| WHAT THE TASK REQUIRES |
Return only the tail of the data below, word for word: the line with "Earring: 200 -> 400" and each line after it through the final one.

(Dataset excerpts)
....

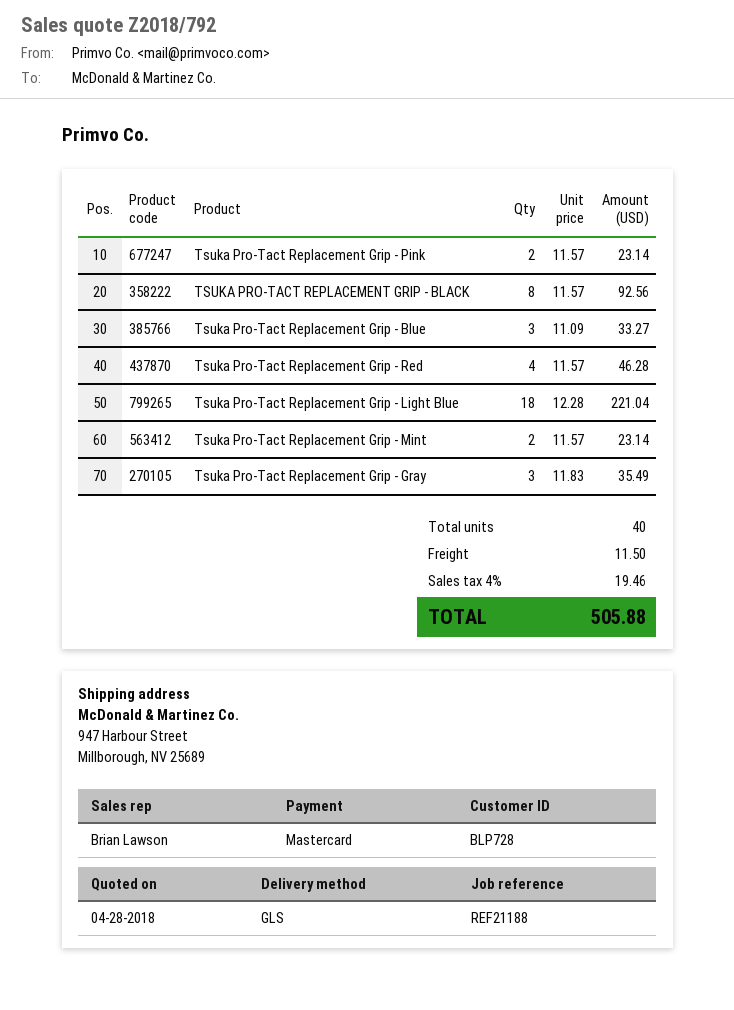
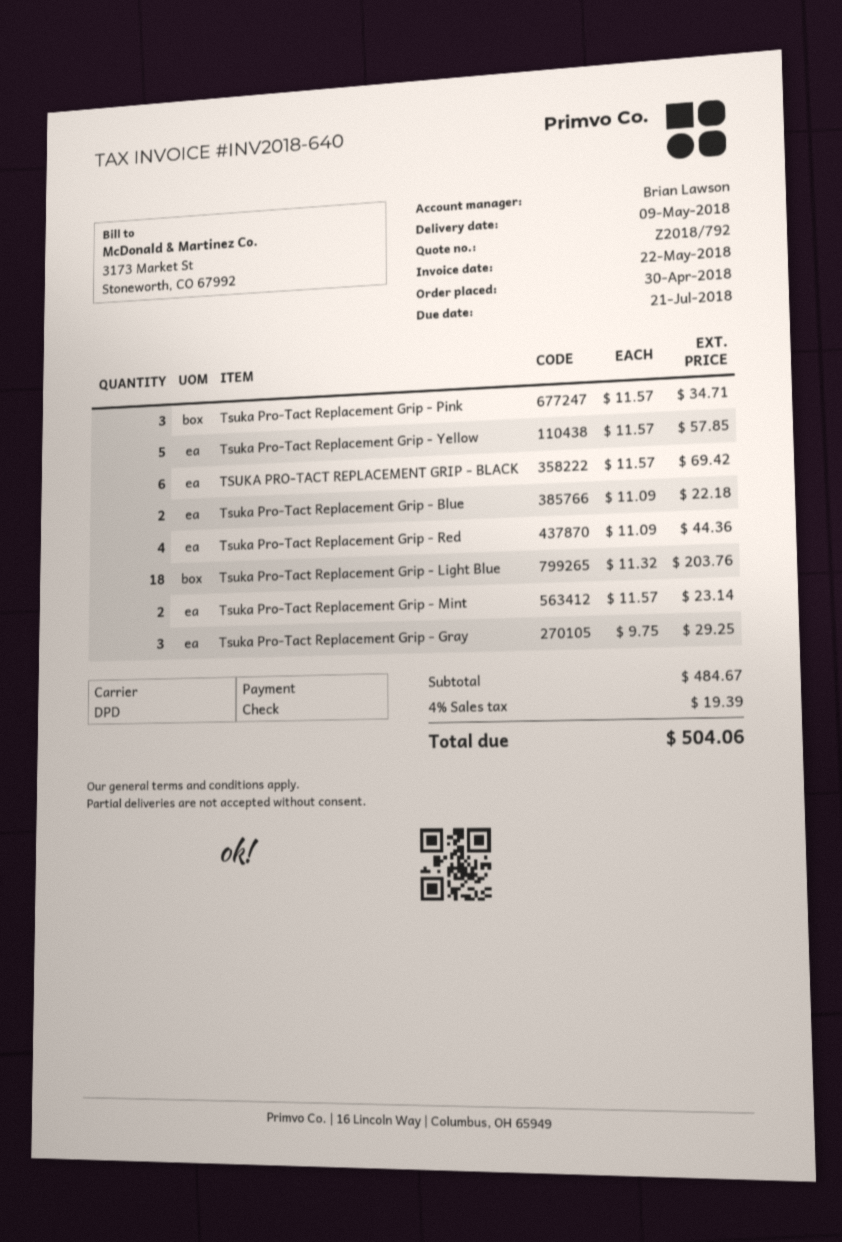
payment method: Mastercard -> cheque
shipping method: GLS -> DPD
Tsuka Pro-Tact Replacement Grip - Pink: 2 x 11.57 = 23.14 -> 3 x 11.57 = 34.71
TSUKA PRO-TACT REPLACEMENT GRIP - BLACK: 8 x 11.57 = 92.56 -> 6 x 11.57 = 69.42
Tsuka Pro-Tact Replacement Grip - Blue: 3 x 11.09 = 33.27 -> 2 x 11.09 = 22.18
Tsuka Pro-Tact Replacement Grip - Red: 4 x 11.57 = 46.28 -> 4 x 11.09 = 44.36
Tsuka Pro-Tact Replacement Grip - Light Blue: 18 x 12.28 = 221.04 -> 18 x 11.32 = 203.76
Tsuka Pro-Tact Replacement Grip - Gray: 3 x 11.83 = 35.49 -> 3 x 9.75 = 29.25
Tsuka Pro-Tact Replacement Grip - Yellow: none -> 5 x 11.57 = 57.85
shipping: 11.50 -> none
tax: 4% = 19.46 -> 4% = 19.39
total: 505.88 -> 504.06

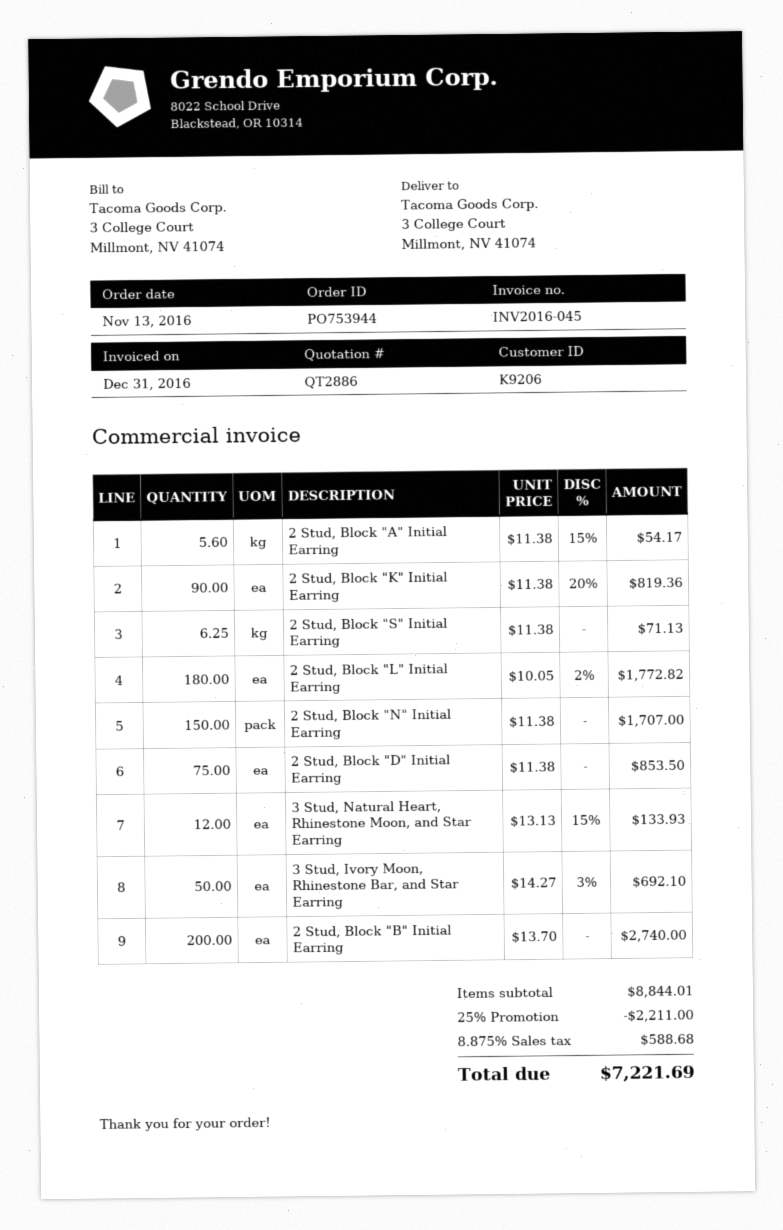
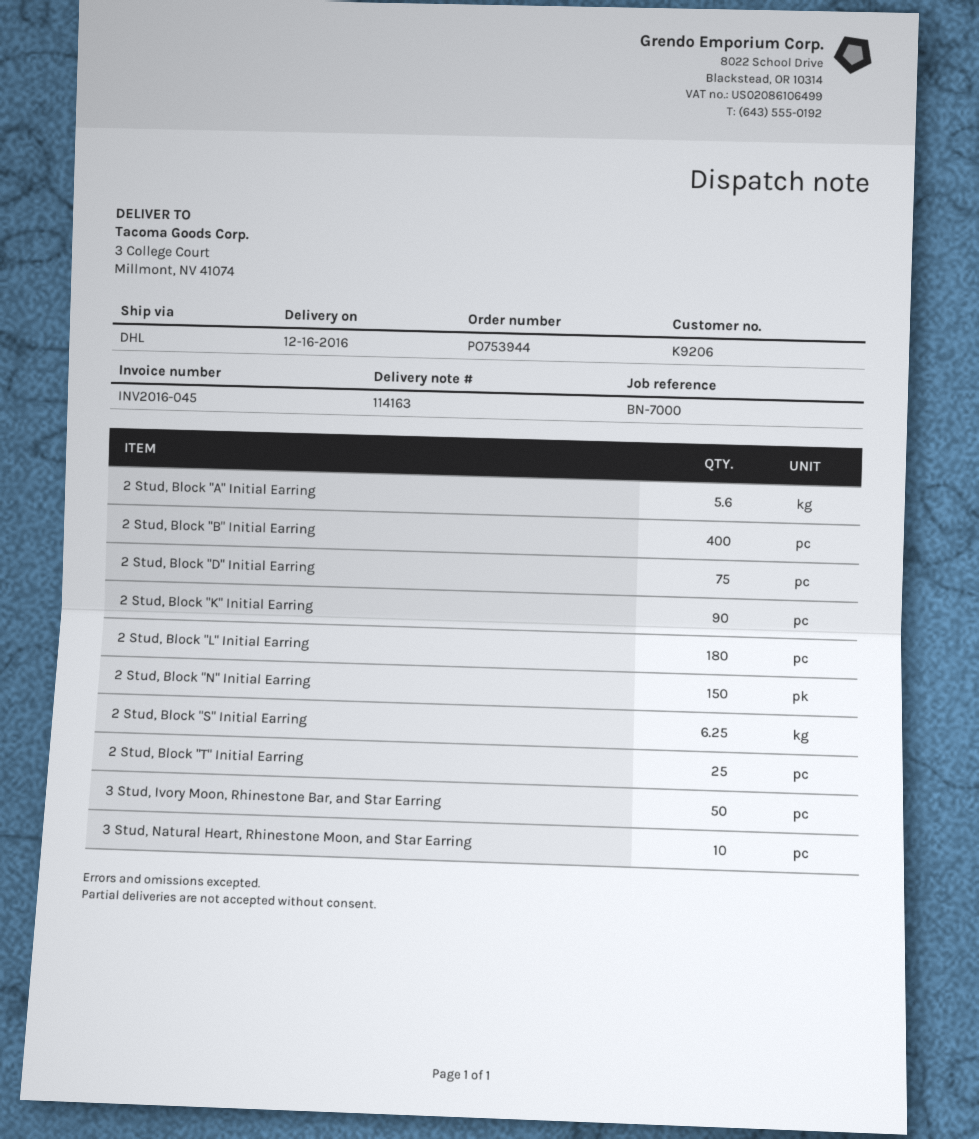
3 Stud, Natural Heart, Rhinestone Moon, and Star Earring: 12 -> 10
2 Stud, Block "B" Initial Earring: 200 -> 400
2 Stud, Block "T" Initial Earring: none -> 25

....

| SOLUTION FOR THIS EXERCISE |
2 Stud, Block "B" Initial Earring: 200 -> 400
2 Stud, Block "T" Initial Earring: none -> 25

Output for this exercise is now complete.